I just wanted to say that my DD was the same when she was a baby--fought sleep, and fought much harder when I tried to nurse her or lay down with her. Finally, we realized that she simply did better when she was allowed to sleep in her own room, in her own bed. We went through the bedtime routine, I rocked and nursed her, and then I laid her in the crib. She would sometimes fuss, but she didn't really cry or scream, and then she would go to sleep. And she would stay asleep; she slept through the night completely after only a week in her own room.

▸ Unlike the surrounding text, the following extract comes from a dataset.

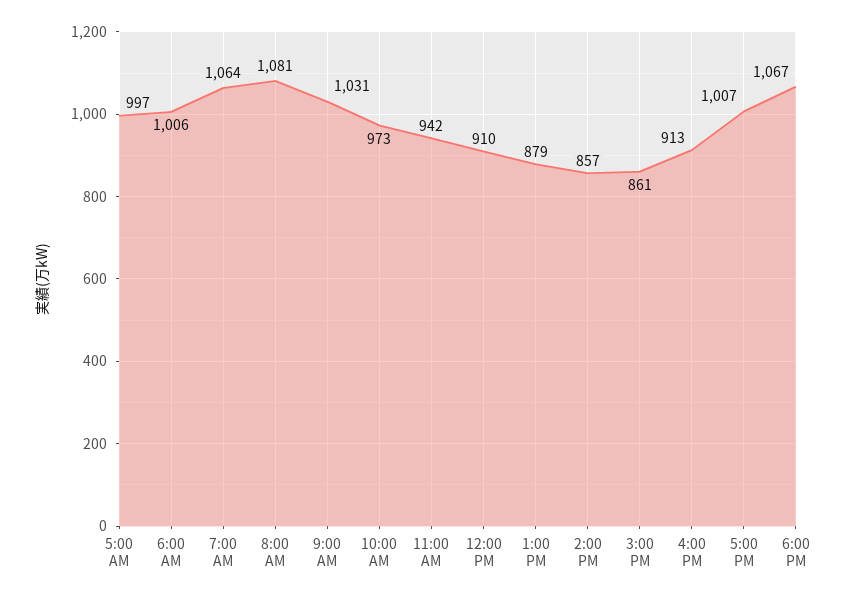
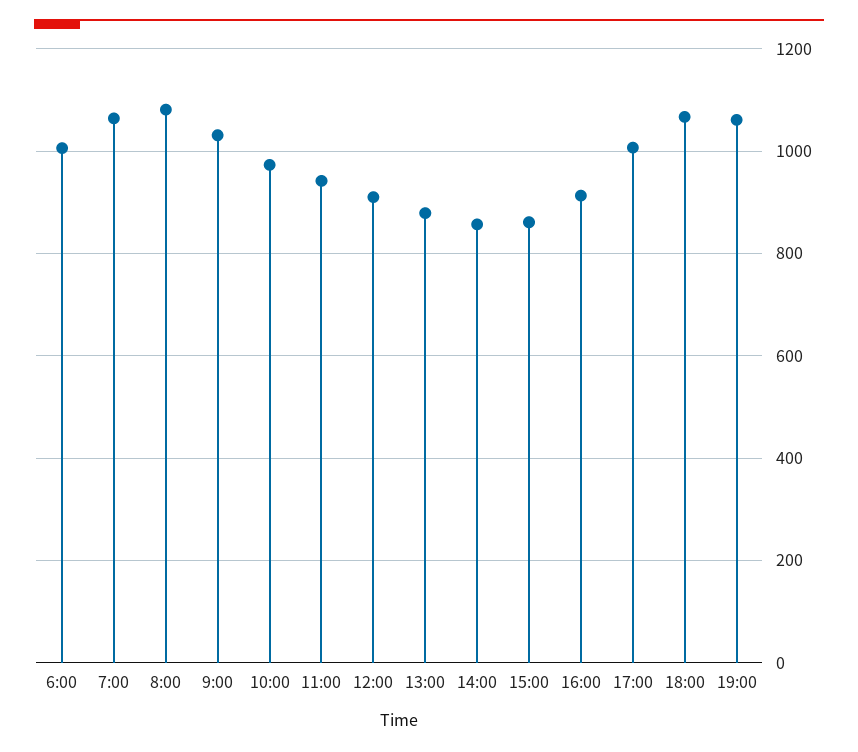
5:00 AM: 997 -> none
19:00: none -> 1060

She's seven today, and she's still the best sleeper of my two kids. (My younger child was a more typical co-sleeper and cuddle bug.) Some people just don't like being touched and cuddled when they are tired--I'm that way myself, so it's perfectly possible that a baby can be that way, too.


----------



## terrabella (Oct 19, 2005)

Quote:


Originally Posted by *LadyCatherine185* 
What do you think? Is he really old enough to be manipulating us?

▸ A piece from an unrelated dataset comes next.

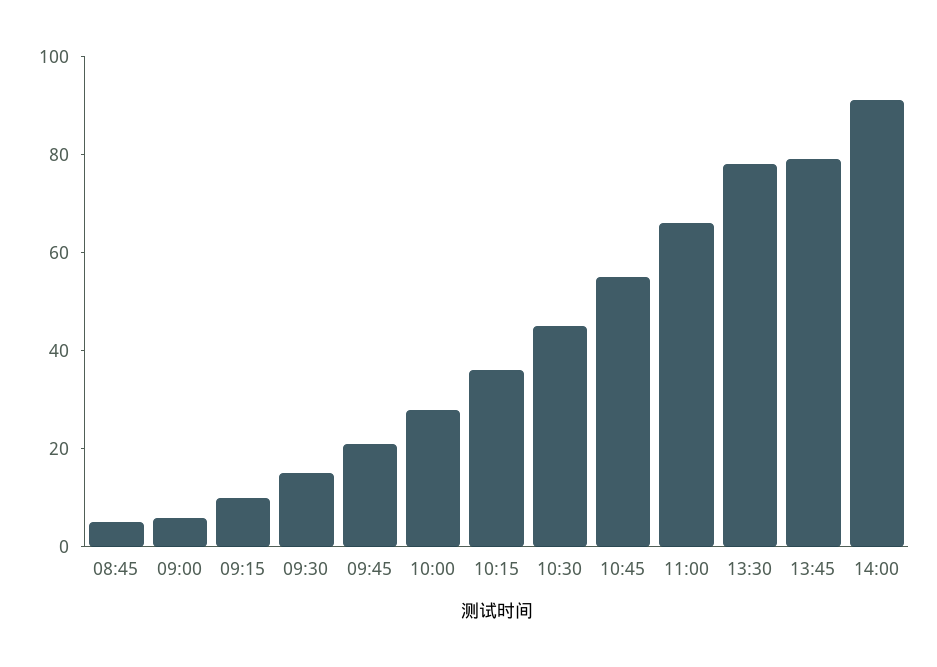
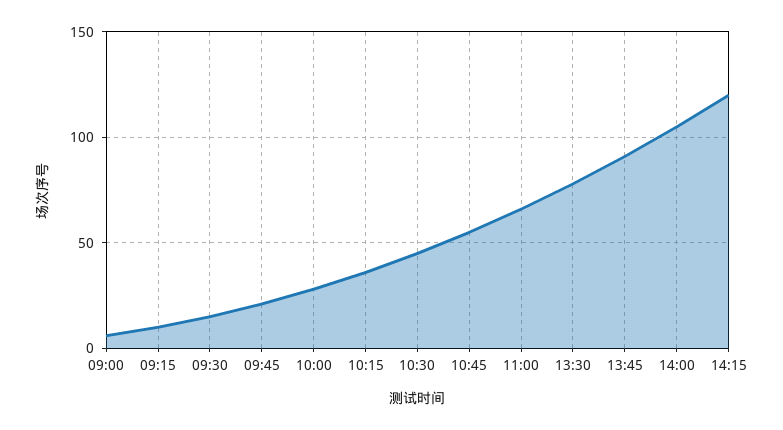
08:45: 5 -> none
13:45: 80 -> 90
14:00: 90 -> 105
14:15: none -> 120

Of course! It's what babies do.







It's a survival instinct. They are vulnerable and can not tend to their own needs. They have to use manipulation to insure that they are fed, kept warm, held/carried (safety), and etc.

Quote:


Originally Posted by *~Purity♥Lake~* 
Maybe he's not. Maybe what he is protesting is how icky his body feels when he's tired. He feels miserable and has no clue how to make that feeling go away.











Quote:


Originally Posted by *LadyCatherine185* 
This could be.. But if he feels icky why won't he let us comfort him and help him feel better?

















Sometimes you just don't want others to make it better. You *do* but you *don't*. KWIM? And I can get pretty unbearable when I'm sleep deprived, myself.









Quote:


Originally Posted by *LadyCatherine185* 
I have tried catching him before he is tired, and the fighting is worse. I don't 'let' him miss a nap, he misses one when he fights me too much and I just can't get him to sleep and I give up after wasting an hour trying to get him to sleep.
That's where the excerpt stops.